Prior systems designed like those did excellent in NSA pentesting whereas the UNIX-based systems with extensions like MAC were shredded. All we're seeing is a failure to apply the lessons of the past in both hardware and software with predictable results.
"Better defense leads to better attacks, and it in turns leads to better defense. By playing the game, it may not be possible to win, but by not playing it, losing the game is guaranteed. "
Folks using stuff like Ada, SPARK, Frama-C w/ sound analyzers, Rust, Cryptol, and FaCT are skipping playing the game to just knock out all the attack classes. Plus, memory-safety methods for legacy code like SAFEcode in SVA-OS or Softbound+CETS. Throw in Data-Flow Integrity or Information-Flow Control (eg JIF/SIF languages). Then, you just have to increase hardware spending a bit to make up for the performance penalty that comes with your desired level of security. Trades a problem that takes geniuses decades to solve for one an average, IT person with an ordering guide can handle quickly on eBay. Assuming the performance penalty even matters given how lots of code isn't CPU-bound.
I'd rather not play the "extend and obfuscate insecure stuff for the win" game if possible since defenders have been losing it consistently for decades. Obfuscation should just be an extra measure on top of methods that eliminate root causes to further frustrate attackers. Starting with most cost-effective for incremental progress like memory-safe languages, contracts, test generation, and static/dynamic analysis. The heavyweight stuff on ultra-critical components such as compilers, crypto/TLS, microkernels, clustering protocols, and so on. We already have a lot of that, though.
"For real security, I believe memory-safe programming (e.g. Rust), and formal verification (e.g seL4) are the way forward, although they still have a long way to go. "
Well, there you go saying it yourself. :)

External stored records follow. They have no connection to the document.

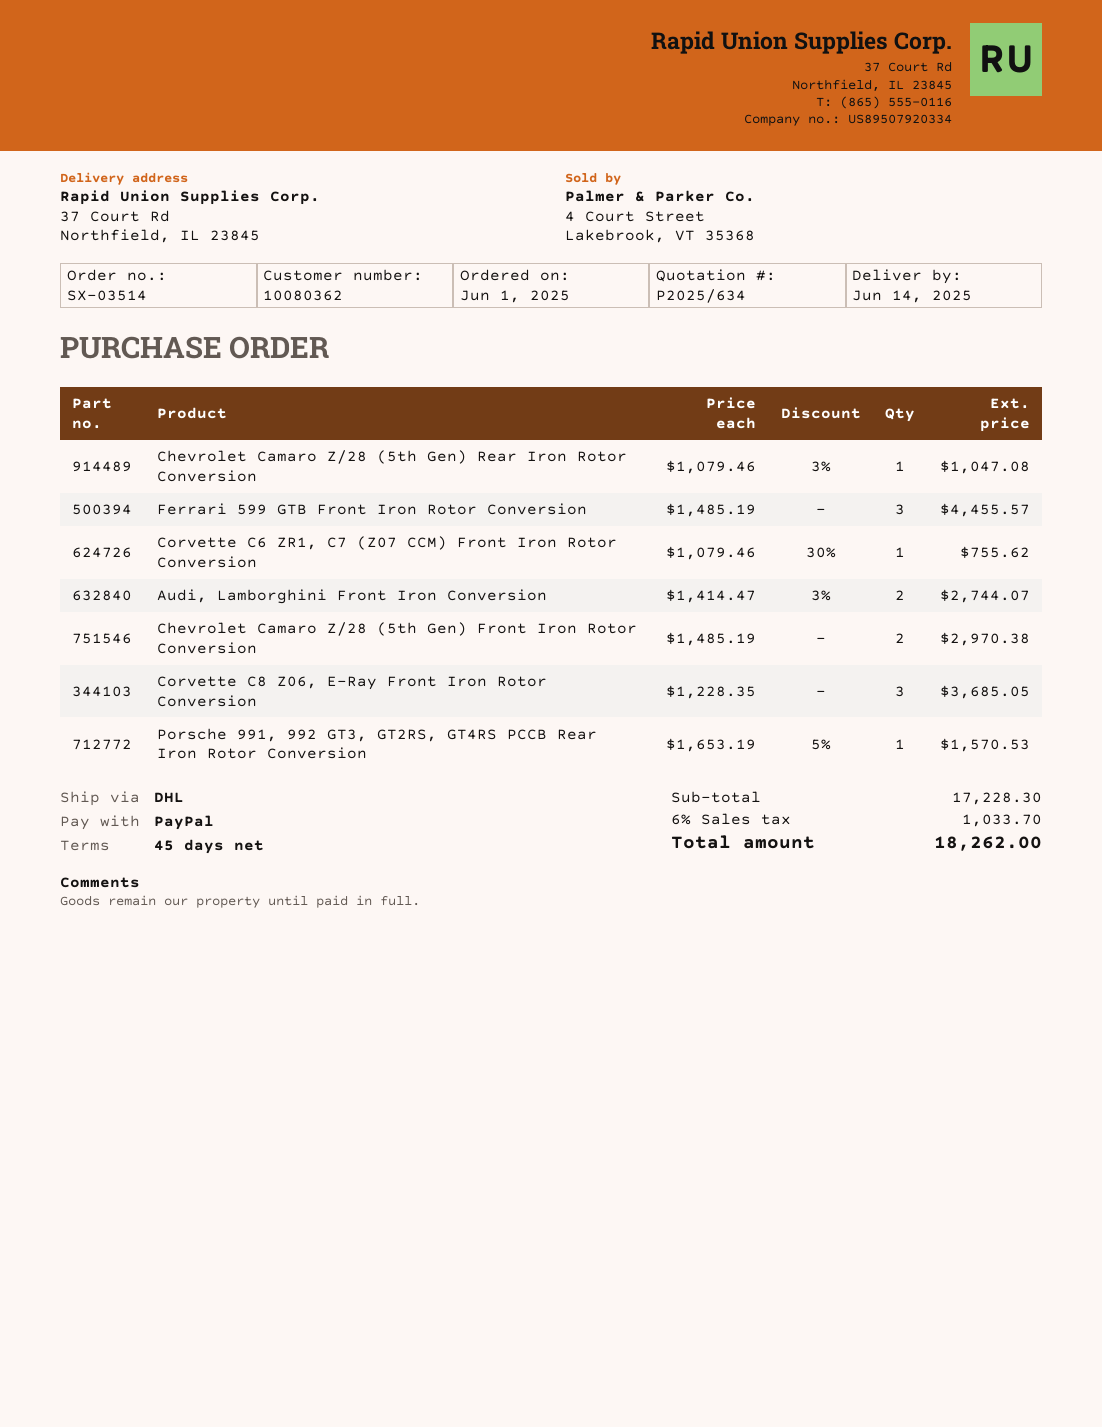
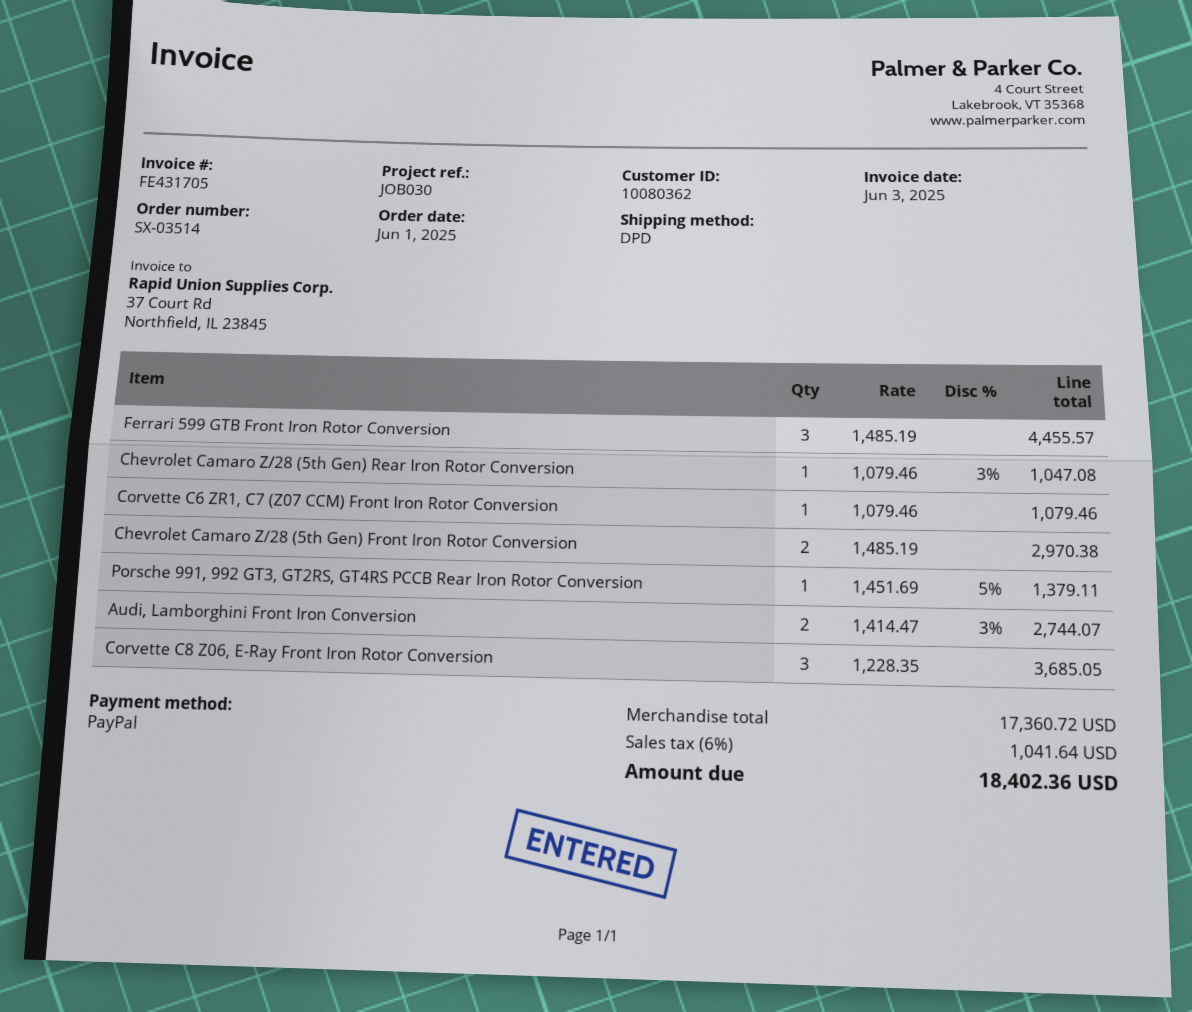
shipping method: DHL -> DPD
Corvette C6 ZR1, C7 (Z07 CCM) Front Iron Rotor Conversion: 1 x 1079.46 - 30% = 755.62 -> 1 x 1079.46 = 1079.46
Porsche 991, 992 GT3, GT2RS, GT4RS PCCB Rear Iron Rotor Conversion: 1 x 1653.19 - 5% = 1570.53 -> 1 x 1451.69 - 5% = 1379.11
subtotal: 17228.30 -> 17360.72
tax: 6% = 1033.70 -> 6% = 1041.64
total: 18262.00 -> 18402.36

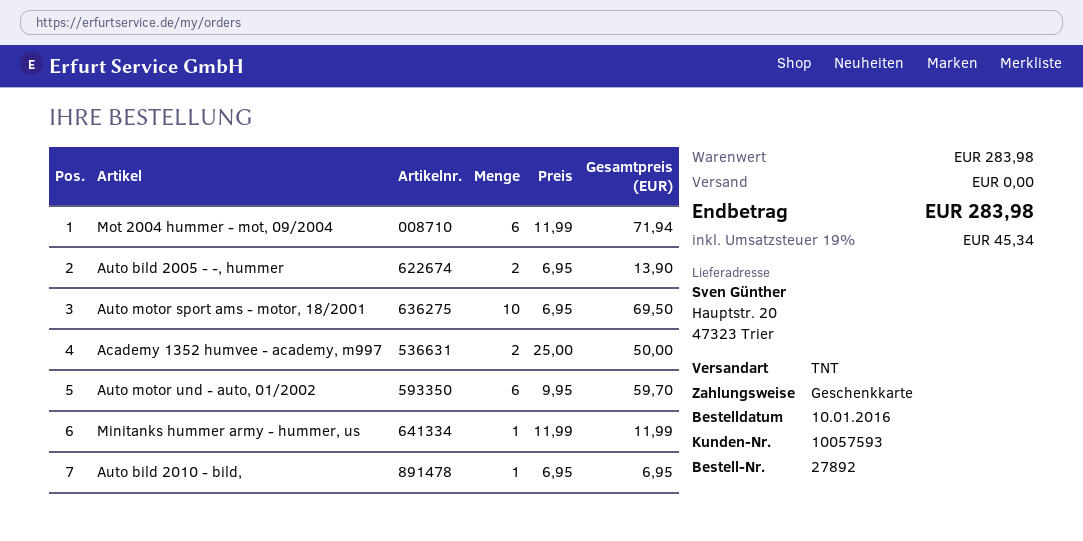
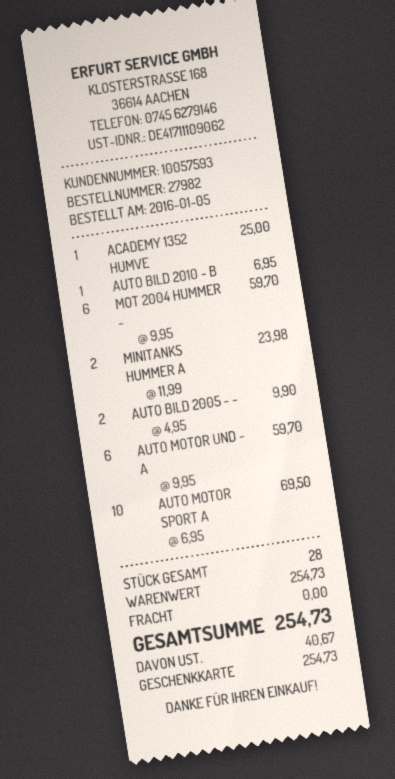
order number: 27892 -> 27982
order date: 2016-01-10 -> 2016-01-05
Mot 2004 hummer - mot, 09/2004: 6 x 11.99 = 71.94 -> 6 x 9.95 = 59.70
Auto bild 2005 - -, hummer: 2 x 6.95 = 13.90 -> 2 x 4.95 = 9.90
Academy 1352 humvee - academy, m997: 2 x 25.00 = 50.00 -> 1 x 25.00 = 25.00
Minitanks hummer army - hummer, us: 1 x 11.99 = 11.99 -> 2 x 11.99 = 23.98
subtotal: 283.98 -> 254.73
tax: 45.34 -> 40.67
total: 283.98 -> 254.73

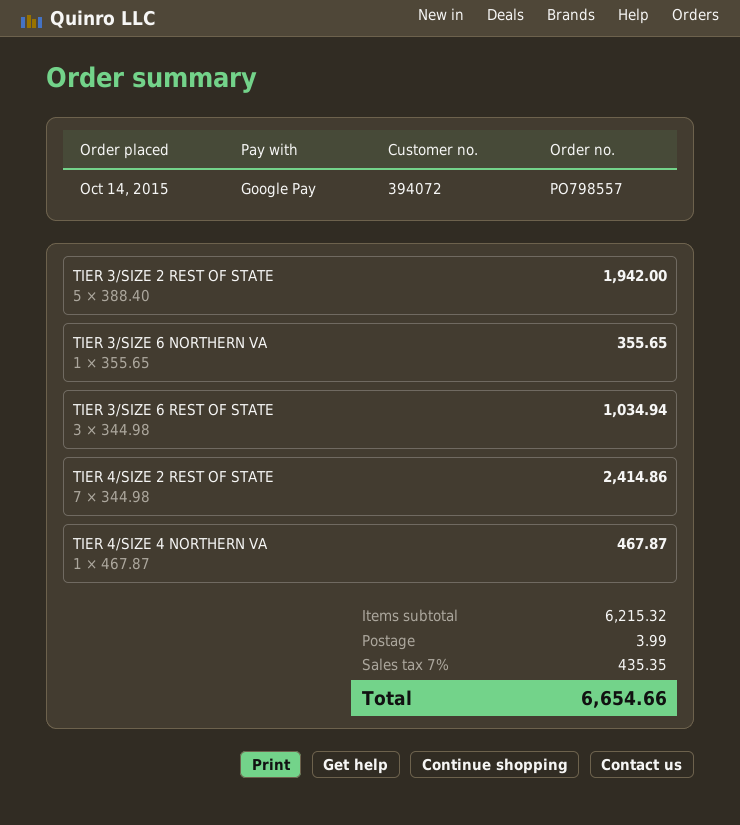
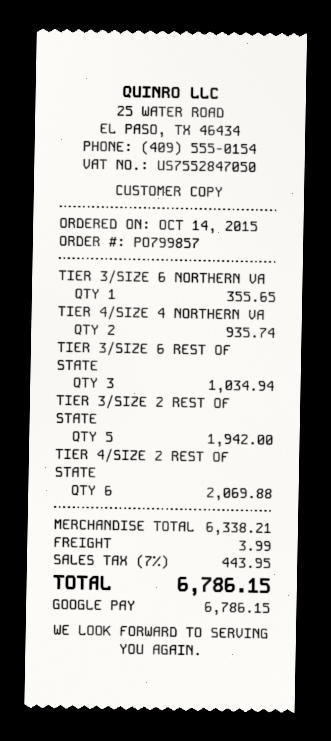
order number: PO798557 -> PO799857
TIER 4/SIZE 2 REST OF STATE: 7 for 2414.86 -> 6 for 2069.88
TIER 4/SIZE 4 NORTHERN VA: 1 for 467.87 -> 2 for 935.74
subtotal: 6215.32 -> 6338.21
tax: 7% = 435.35 -> 7% = 443.95
total: 6654.66 -> 6786.15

"Early kernels and web browsers have no memory and exploit protections whatsoever"
Yeah, we pushed for high-assurance architecture to be applied there. Chrome did a weakened version of OP. Here's another design if you're interested in how to solve... attempt to solve... that problem:
> The exploit needs 10 minutes to crack ASLR on x86, but 70 minutes on amd64.
Is there any realistic threat model under which the difference between 10 minutes and 70 minutes is the difference between "insecure" and "secure"?
> Using mitigation techniques and sandbox-based isolation are the only two ways to limit the damage.
I'm not at all convinced that mitigation techniques represent a real improvement in security, because by definition a mitigation technique is not backed by a solid model. If you're letting an attacker control the modification of memory that your security model assumes isn't modifiable, how confident can you be that ad-hoc mitigations for all the ways you could think of to exploit that cover all the possible ways to exploit that? E.g. I can remember a time when ASLR was touted as a solution to C's endemic security vulnerabilities; now cracking ASLR as part of vulnerability exploitation is routine, as seen here. Mitigations appear to give a security improvement because an app with mitigations is no longer the low-hanging fruit, but I suspect this is a case of "you don't have to outrun the bear": as long as there are C programs without mitigations, attackers will go after those first. That's different from saying that mitigations provide substantial protection.